Personally, I'd be tempted to give up on Carver's 1980 "better idea" and use a 2007 solution like the LME49810 which should drive the 400-II output stage (or otherwise make use of all those transistors you bought). And you can dump that toaster of an op-amp power supply too. The stability, distortion, noise and slew performance should all be significantly better than the Carver design plus you get the Baker Clamp clip circuit. There are some LME49810 boards out there including the driver board from (panson_hk here in diyAudio) that should make it a relatively easy upgrade if you can sort out the output stage, Vbe multiplier (bias tracking), etc.

And, finally, you may want to replace and upgrade the main power supply caps if you can find something better that will fit. They were seriously undersized and, if they're the originals, are now nearly 30 years old and electrolytics don't age very well.

nigelwright7557 1st August 2009 08:25 PM

If the lamp is continuous lighting then there is a serious short circuit somewhere.

In my experience it is usually down to an output transistor gone or a capacitor gone short.

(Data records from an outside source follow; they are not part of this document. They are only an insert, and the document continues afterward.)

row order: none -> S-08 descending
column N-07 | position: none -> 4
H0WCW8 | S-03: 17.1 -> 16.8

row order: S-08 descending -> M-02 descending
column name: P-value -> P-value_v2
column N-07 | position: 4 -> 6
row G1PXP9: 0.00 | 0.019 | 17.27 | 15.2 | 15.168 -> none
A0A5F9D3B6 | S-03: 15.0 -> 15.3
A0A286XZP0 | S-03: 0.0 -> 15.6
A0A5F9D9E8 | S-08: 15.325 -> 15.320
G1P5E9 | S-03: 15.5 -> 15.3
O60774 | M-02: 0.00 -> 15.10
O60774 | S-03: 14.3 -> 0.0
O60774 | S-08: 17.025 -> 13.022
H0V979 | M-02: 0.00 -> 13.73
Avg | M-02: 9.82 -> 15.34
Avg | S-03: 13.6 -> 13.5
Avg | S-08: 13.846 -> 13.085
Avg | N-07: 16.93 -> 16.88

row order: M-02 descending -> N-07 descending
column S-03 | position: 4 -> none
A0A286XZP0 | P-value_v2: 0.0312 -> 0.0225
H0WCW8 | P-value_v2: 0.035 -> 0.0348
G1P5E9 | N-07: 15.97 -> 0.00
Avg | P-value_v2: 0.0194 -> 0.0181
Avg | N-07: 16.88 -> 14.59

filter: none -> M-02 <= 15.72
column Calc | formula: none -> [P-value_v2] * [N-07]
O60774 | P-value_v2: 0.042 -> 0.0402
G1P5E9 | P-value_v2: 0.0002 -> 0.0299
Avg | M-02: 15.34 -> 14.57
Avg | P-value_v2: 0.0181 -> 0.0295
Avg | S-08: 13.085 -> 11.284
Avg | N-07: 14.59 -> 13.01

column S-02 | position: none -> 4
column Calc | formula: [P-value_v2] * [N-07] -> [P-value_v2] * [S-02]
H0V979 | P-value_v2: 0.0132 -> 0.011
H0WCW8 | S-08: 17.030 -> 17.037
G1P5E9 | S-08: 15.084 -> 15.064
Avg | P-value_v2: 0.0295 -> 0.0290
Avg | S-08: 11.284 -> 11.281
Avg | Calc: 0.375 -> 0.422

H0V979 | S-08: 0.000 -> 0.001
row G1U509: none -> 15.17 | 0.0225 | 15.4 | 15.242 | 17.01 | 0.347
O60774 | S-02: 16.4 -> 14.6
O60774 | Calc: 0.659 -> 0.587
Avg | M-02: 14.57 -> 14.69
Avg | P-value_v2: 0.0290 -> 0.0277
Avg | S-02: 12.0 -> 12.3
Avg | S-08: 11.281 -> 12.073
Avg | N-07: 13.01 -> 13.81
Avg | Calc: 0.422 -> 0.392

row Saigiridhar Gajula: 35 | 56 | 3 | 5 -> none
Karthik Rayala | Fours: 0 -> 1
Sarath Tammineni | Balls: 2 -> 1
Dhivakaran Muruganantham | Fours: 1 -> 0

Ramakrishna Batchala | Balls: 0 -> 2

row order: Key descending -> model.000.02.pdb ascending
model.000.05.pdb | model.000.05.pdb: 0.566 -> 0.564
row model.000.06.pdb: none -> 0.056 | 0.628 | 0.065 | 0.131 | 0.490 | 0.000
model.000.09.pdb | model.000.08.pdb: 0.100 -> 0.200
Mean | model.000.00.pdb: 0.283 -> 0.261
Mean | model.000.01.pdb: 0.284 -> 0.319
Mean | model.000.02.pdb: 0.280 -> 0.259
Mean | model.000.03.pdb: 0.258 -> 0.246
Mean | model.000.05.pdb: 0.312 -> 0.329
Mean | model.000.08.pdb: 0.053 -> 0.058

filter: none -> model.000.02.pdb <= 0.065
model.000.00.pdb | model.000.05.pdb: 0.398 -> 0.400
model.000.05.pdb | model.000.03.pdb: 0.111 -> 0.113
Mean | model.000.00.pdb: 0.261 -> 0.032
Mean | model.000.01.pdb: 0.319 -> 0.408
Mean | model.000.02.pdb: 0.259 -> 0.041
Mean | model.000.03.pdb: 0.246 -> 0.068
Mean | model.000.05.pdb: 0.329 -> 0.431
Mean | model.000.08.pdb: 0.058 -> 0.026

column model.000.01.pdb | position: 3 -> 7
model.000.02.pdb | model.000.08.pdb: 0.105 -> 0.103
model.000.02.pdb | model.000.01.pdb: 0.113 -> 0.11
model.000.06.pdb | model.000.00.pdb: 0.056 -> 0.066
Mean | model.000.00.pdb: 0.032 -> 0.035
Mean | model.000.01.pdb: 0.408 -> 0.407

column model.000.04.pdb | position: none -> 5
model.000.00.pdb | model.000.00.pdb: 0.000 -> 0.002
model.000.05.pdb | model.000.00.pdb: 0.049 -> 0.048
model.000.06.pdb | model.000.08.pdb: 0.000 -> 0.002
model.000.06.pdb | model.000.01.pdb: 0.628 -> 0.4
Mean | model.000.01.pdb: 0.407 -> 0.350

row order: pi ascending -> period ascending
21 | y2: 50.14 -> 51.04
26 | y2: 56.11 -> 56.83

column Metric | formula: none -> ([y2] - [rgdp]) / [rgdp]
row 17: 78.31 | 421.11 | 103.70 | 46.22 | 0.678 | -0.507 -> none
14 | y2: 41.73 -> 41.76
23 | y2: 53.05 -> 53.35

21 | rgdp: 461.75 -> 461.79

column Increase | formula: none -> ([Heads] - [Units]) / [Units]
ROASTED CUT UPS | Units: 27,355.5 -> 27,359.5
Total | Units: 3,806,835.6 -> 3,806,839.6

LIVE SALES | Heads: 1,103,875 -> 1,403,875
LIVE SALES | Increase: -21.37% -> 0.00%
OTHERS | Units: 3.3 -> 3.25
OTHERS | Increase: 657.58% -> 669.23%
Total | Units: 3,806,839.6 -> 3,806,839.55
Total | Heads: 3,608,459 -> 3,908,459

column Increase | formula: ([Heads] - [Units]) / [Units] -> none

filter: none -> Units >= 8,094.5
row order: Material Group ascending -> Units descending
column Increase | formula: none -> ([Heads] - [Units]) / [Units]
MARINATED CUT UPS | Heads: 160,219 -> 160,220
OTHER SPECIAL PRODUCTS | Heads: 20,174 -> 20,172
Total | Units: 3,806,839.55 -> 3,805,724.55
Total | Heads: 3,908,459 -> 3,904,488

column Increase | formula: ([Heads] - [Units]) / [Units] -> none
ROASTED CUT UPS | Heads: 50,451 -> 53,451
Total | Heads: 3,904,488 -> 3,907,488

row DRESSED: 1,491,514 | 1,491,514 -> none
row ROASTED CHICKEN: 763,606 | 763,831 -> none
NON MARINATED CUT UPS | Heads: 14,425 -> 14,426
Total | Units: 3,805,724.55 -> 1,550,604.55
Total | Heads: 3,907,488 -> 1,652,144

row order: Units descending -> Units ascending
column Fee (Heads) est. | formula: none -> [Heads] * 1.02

If there is a problem with the bias stage then just putting in new output transistors wont fix the problem.

What I do is remove all transistors and check them for hfe on a multimeter. While the transistors are out I also check resistors for value and caps for shorts.

I connect the VAS output back into the LTP to check teh driver is working OK.

Then I would turn the bias down to zero and reconnect the output transistors.

By this point you should have found the problem or have a working amp.